(Revision comparison data)
++++++++++++++++++++
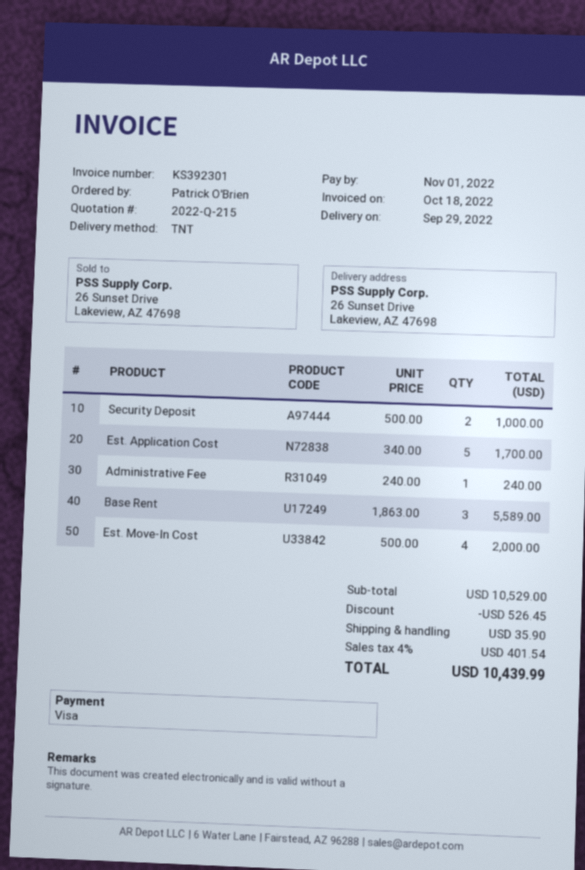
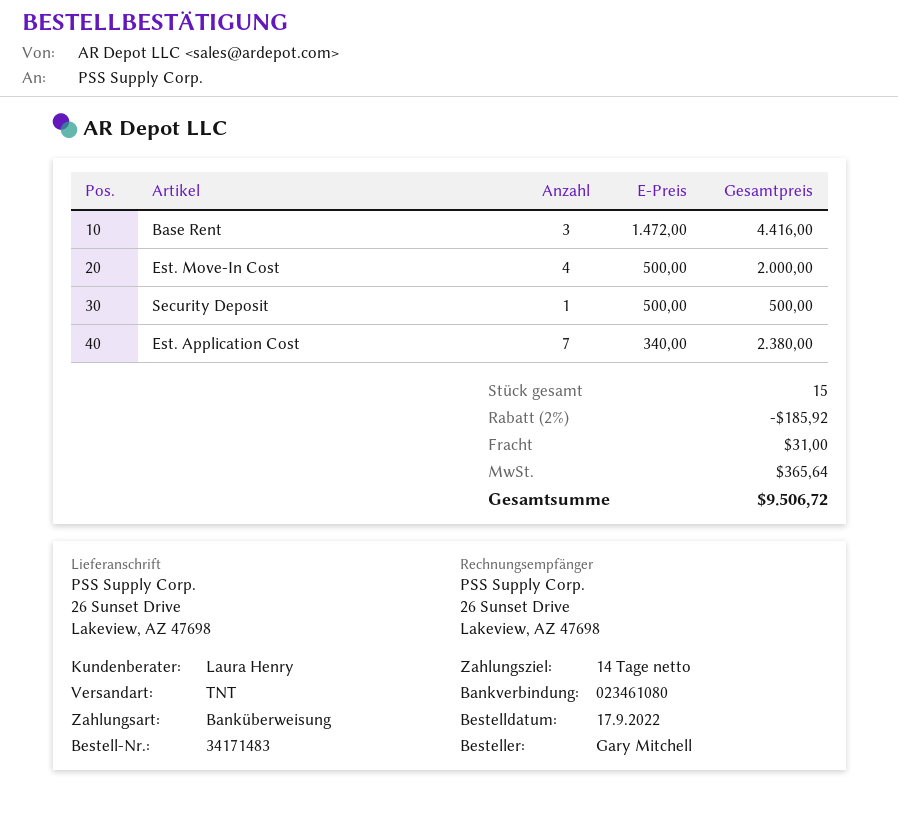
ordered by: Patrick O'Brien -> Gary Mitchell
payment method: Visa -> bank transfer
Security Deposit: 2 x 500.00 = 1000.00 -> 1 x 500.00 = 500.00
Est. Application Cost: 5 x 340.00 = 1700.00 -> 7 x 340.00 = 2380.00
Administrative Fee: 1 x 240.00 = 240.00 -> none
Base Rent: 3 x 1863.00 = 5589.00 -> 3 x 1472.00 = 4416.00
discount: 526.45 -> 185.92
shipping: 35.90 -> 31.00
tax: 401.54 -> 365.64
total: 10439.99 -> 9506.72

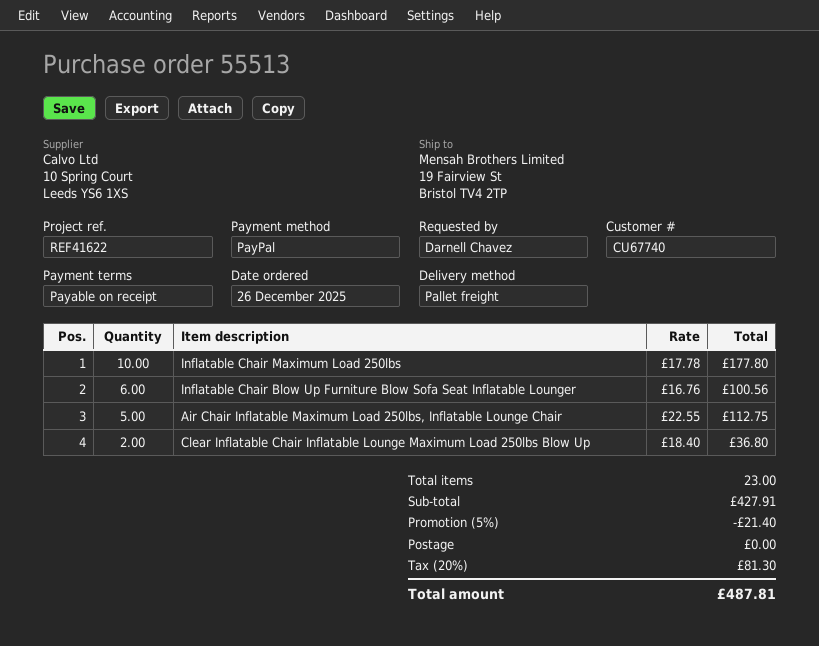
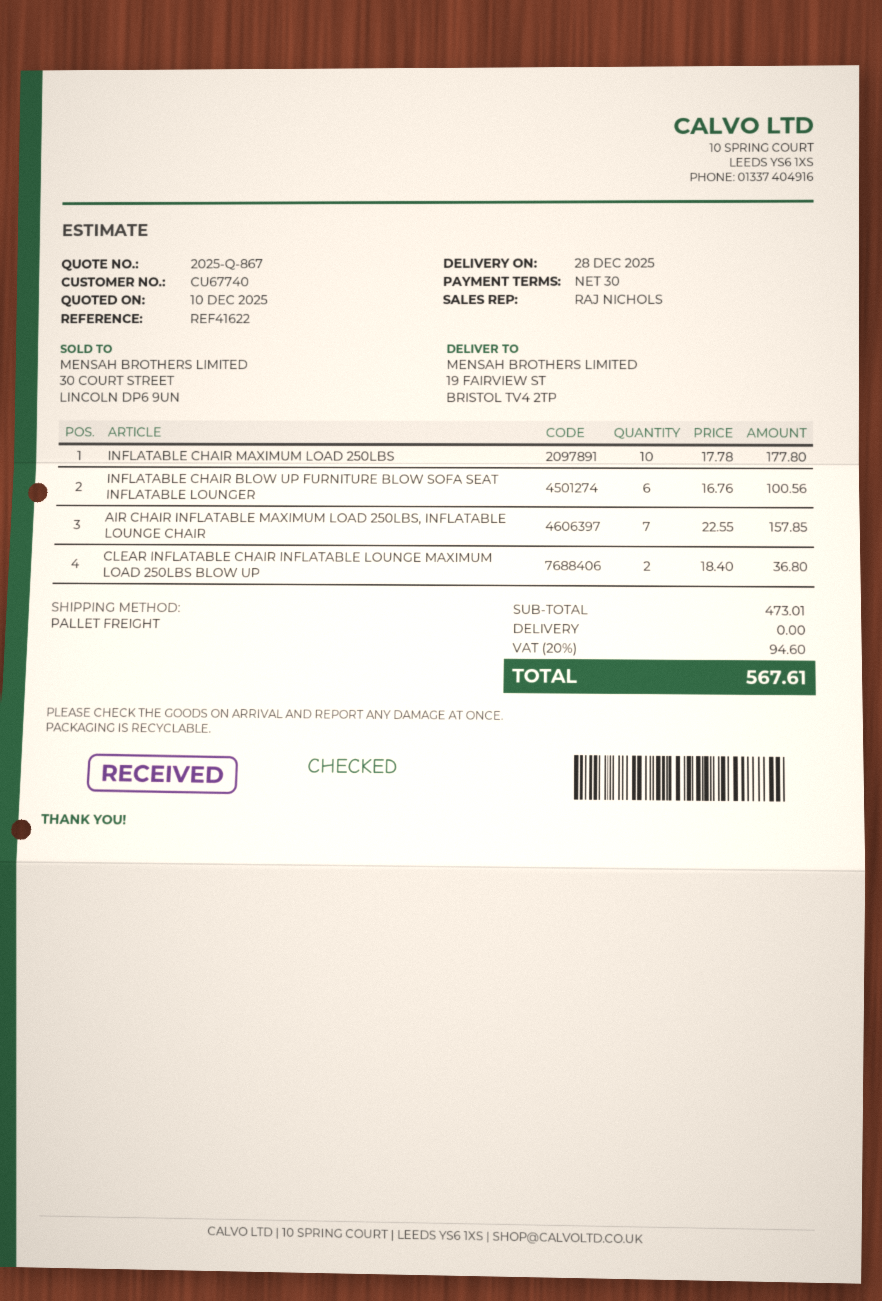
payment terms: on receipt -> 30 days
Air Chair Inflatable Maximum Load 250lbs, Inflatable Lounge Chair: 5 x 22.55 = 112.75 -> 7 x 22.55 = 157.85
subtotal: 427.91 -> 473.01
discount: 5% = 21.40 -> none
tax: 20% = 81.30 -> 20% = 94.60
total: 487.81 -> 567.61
++++++++++++++++++++
▸ WORK TASK
Make an exact copy of the records shown above, without the pictures.

▸ SOLUTION FOR THIS EXERCISE
ordered by: Patrick O'Brien -> Gary Mitchell
payment method: Visa -> bank transfer
Security Deposit: 2 x 500.00 = 1000.00 -> 1 x 500.00 = 500.00
Est. Application Cost: 5 x 340.00 = 1700.00 -> 7 x 340.00 = 2380.00
Administrative Fee: 1 x 240.00 = 240.00 -> none
Base Rent: 3 x 1863.00 = 5589.00 -> 3 x 1472.00 = 4416.00
discount: 526.45 -> 185.92
shipping: 35.90 -> 31.00
tax: 401.54 -> 365.64
total: 10439.99 -> 9506.72

payment terms: on receipt -> 30 days
Air Chair Inflatable Maximum Load 250lbs, Inflatable Lounge Chair: 5 x 22.55 = 112.75 -> 7 x 22.55 = 157.85
subtotal: 427.91 -> 473.01
discount: 5% = 21.40 -> none
tax: 20% = 81.30 -> 20% = 94.60
total: 487.81 -> 567.61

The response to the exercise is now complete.